Action item — Transcribe exactly, and without pictures, only the lines from the one bearing "3 | val_accuracy: 0.697 -> 0.767" through the final line of the data below.

[Records excerpted from a collection]
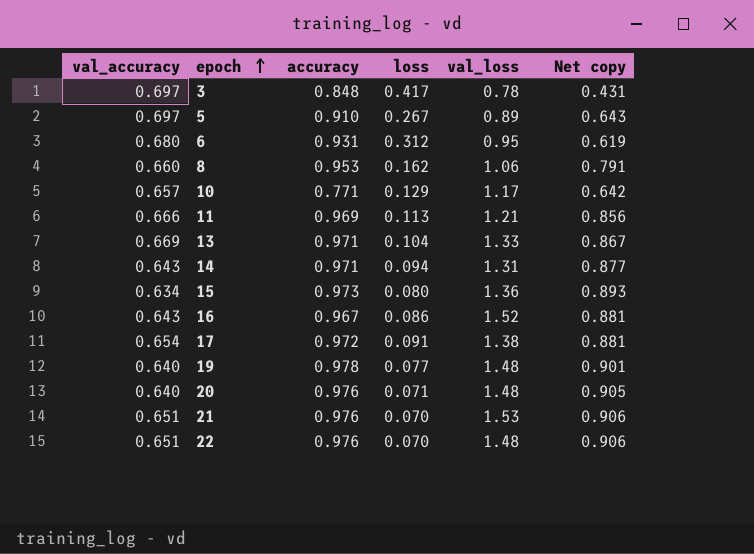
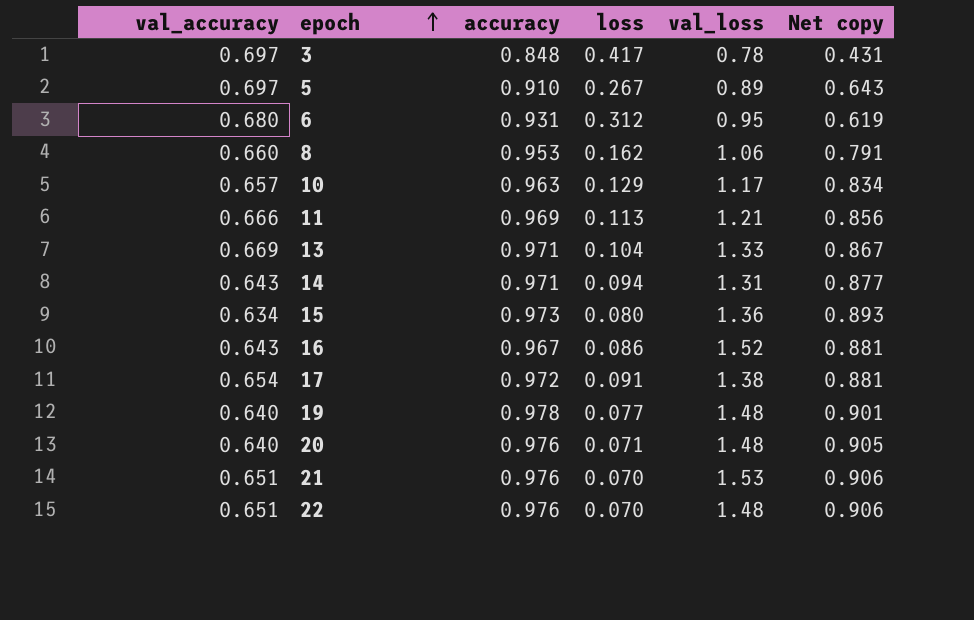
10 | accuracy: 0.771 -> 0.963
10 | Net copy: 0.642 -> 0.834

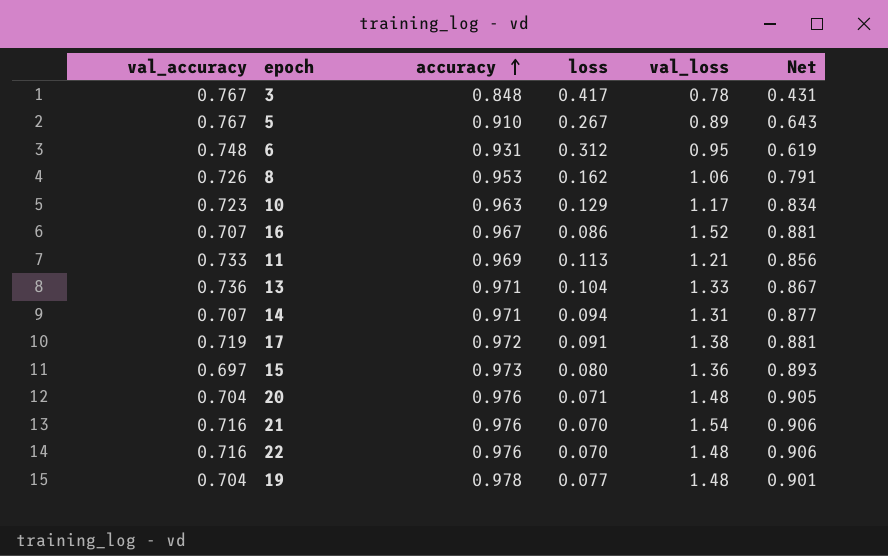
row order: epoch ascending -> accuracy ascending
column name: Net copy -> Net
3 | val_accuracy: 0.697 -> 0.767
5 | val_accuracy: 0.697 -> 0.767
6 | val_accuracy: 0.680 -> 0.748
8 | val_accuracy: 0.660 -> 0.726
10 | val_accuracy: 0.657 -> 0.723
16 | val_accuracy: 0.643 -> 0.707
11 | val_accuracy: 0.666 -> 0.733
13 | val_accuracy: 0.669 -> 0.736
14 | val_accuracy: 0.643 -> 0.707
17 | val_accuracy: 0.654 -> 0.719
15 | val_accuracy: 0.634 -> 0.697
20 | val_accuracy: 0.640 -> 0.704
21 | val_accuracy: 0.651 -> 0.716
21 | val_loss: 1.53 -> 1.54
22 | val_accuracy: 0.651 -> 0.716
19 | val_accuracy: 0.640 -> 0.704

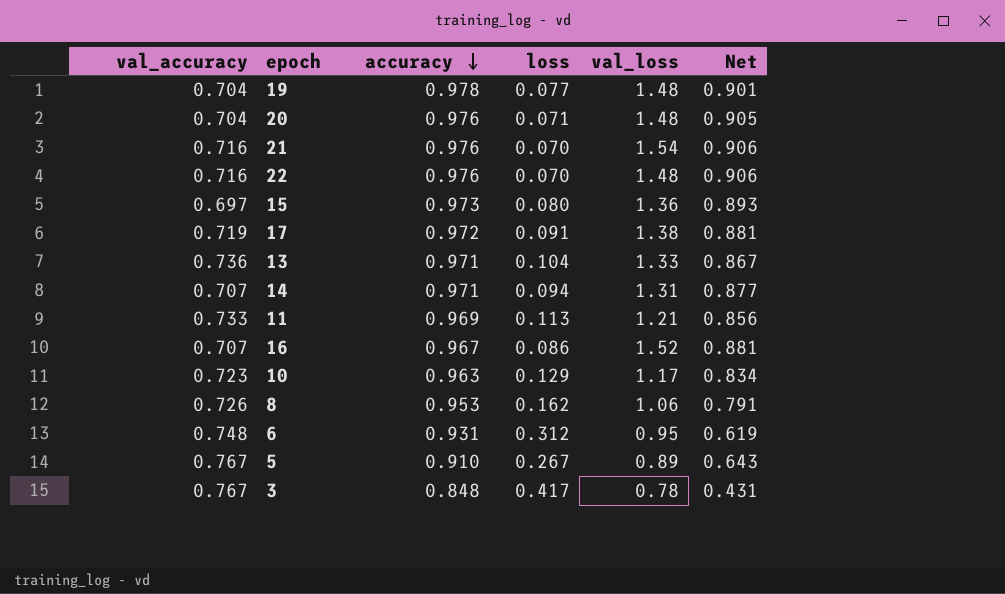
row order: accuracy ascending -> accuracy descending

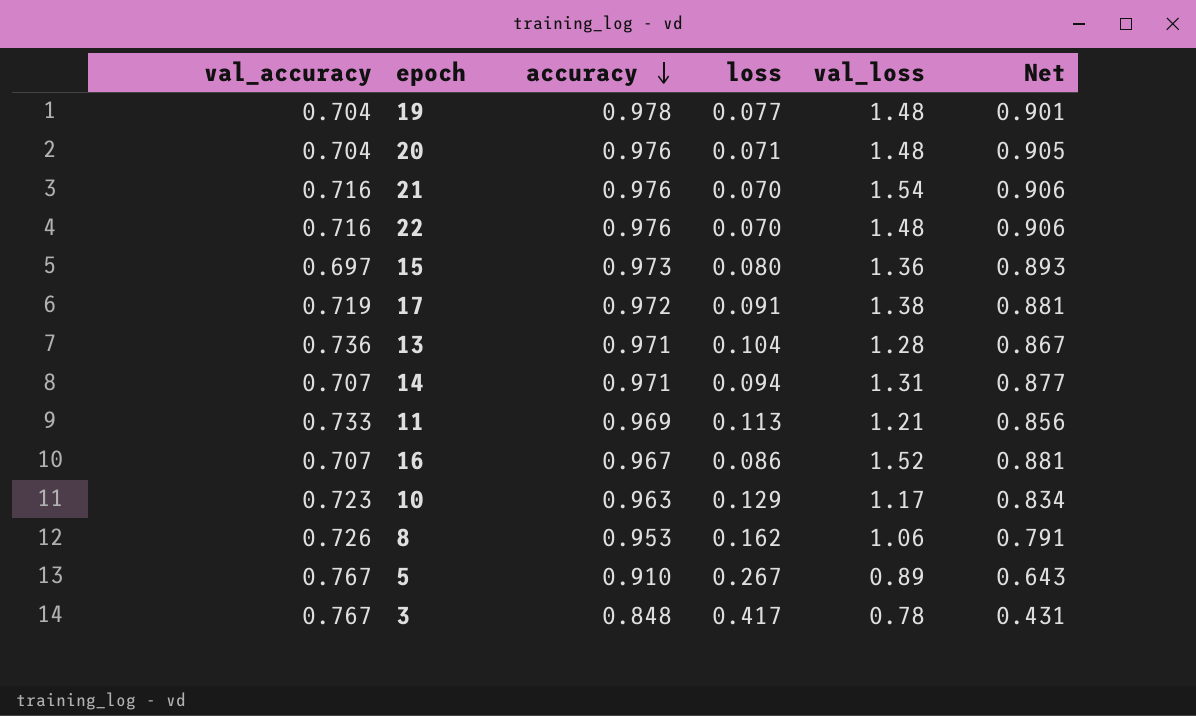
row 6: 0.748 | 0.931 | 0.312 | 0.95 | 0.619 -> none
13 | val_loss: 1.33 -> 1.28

Solved exercise —
3 | val_accuracy: 0.697 -> 0.767
5 | val_accuracy: 0.697 -> 0.767
6 | val_accuracy: 0.680 -> 0.748
8 | val_accuracy: 0.660 -> 0.726
10 | val_accuracy: 0.657 -> 0.723
16 | val_accuracy: 0.643 -> 0.707
11 | val_accuracy: 0.666 -> 0.733
13 | val_accuracy: 0.669 -> 0.736
14 | val_accuracy: 0.643 -> 0.707
17 | val_accuracy: 0.654 -> 0.719
15 | val_accuracy: 0.634 -> 0.697
20 | val_accuracy: 0.640 -> 0.704
21 | val_accuracy: 0.651 -> 0.716
21 | val_loss: 1.53 -> 1.54
22 | val_accuracy: 0.651 -> 0.716
19 | val_accuracy: 0.640 -> 0.704

row order: accuracy ascending -> accuracy descending

row 6: 0.748 | 0.931 | 0.312 | 0.95 | 0.619 -> none
13 | val_loss: 1.33 -> 1.28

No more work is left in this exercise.